Naturally, this remains innocent for about three seconds, since the “gooey centre” Butters is referring to is actually the semen from his wet dreams, which he’s been collecting in jars. Butters’ goo quickly becomes the energy drink of choice for unwitting sarcastaball players.
To be honest, I’m not really sure if I like this episode or not. The football premise isn’t something I can really relate to because I don’t have any interest in sports whatsoever and thus have no idea what’s going on here.
I like the use of sarcasm, and the way its use just keeps escalating the situation for Randy, but it’s a bit of a double-edged sword. I’m not really sure what the point they’re trying to make here is. Let’s be honest, South Park is far from a subtle show. Later years have seen in shift away from an animated sitcom into current events commentary, and by the time the credits roll, you’re always clear on where its creators stand on the issues. Maybe I’m just a derpina, but by the end of “Sarcastaball” I had no clue what the point was supposed to be. Some points were raised about how many injuries kids sustain from sports like football, but they were mostly stated in a sarcastic manner. So it’s like, do you or don’t you feel concerned about sports-related injuries?
Personally, I think having a school sponsored activity where children give each other concussions is a little silly, but I get the sense that South Park would argue that we’re being overprotective. Paradoxically, I agree with that sentiment, too. When I was about ten years old, the schools sawed all the lower branches off the trees to prevent us li’l shitheads from climbing them, falling off and breaking our necks. I once got detention for swinging too high. Football is much more dangerous than that, but there does come a point where the safety consciousness becomes overkill.
The jokes tended to fall a little flat this week; most of them elicited only a smile. Sarcasm alone only takes you so far, and while putting the kids in such silly uniforms is amusing, it’s not exactly a source of extreme lulz. It’s also a little bizarre to see Cartman want to be nice, and feel like a bit of an outcast because, well, he’s fucking Cartman, and he’s not good at being anything other than a huge dick. Butters’ inspirational speech in the team locker room was also rather clever, encouraging the other boys to be the nicest motherfuckers this side of….somewhere people are nice. It’s a fun send up of the stereotypical sports movie underdog speech, and it’s a good use of Butters’ established personality.

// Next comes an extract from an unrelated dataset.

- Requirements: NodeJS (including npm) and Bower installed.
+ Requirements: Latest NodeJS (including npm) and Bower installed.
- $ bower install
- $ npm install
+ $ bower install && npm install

“Sarcastaball” does rely heavily on the gross-out factor, which is nothing new for South Park, but I found myself feeling, well, grossed out rather than laughing at it. I don’t know if any of you out there have ever downed a large quantity of semen which has sat in a container for awhile, but let me tell you, it’s not terribly awesome. Life lessons from your ol’ pal Katelyn.

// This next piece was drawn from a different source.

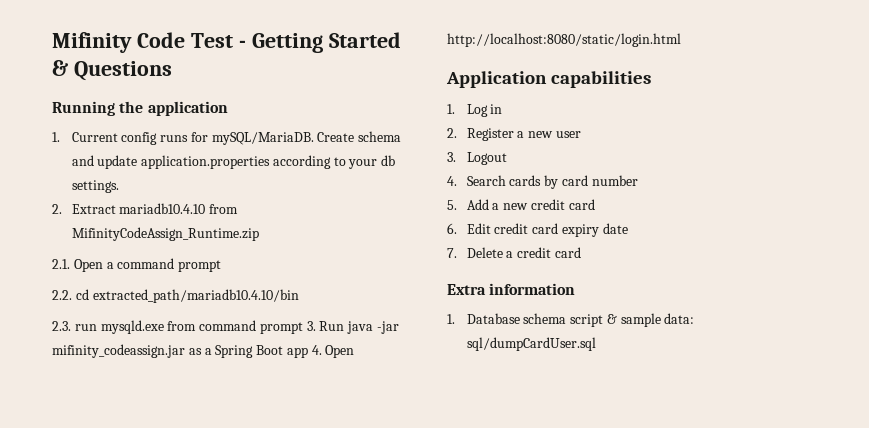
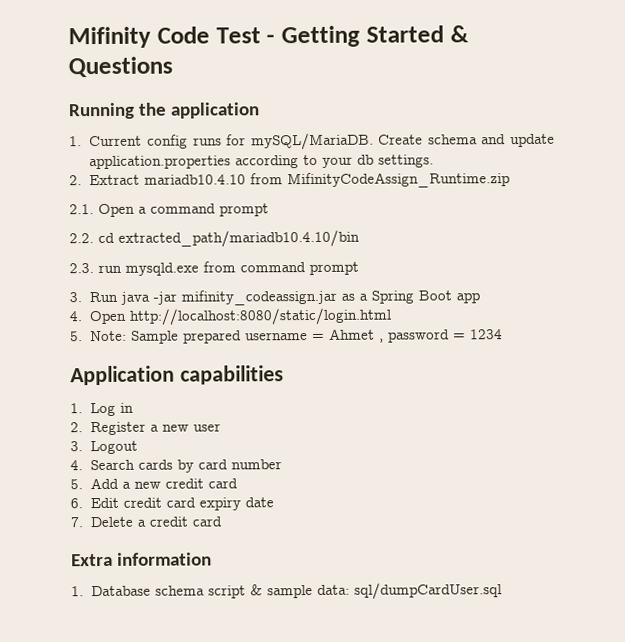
- 2.3. run mysqld.exe from command prompt 3. Run java -jar mifinity_codeassign.jar as a Spring Boot app 4. Open http://localhost:8080/static/login.html
+ 2.3. run mysqld.exe from command prompt
+ 3. Run java -jar mifinity_codeassign.jar as a Spring Boot app
+ 4. Open http://localhost:8080/static/login.html
+ 5. Note: Sample prepared username = Ahmet , password = 1234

The only hearty laugh to be had this week came near the end, with Randy sampling some of Butter’s goo and flatly saying, “This is cum.”
Overall, “Sarcastaball” is an average outing for South Park. The confusion of sarcasm vs sincerity is a nice idea, but the jokes just aren’t as sharp as they could have been and the writing was a little unclear in places. It’s not bad, but I know damn well Parker & Stone can do better than this.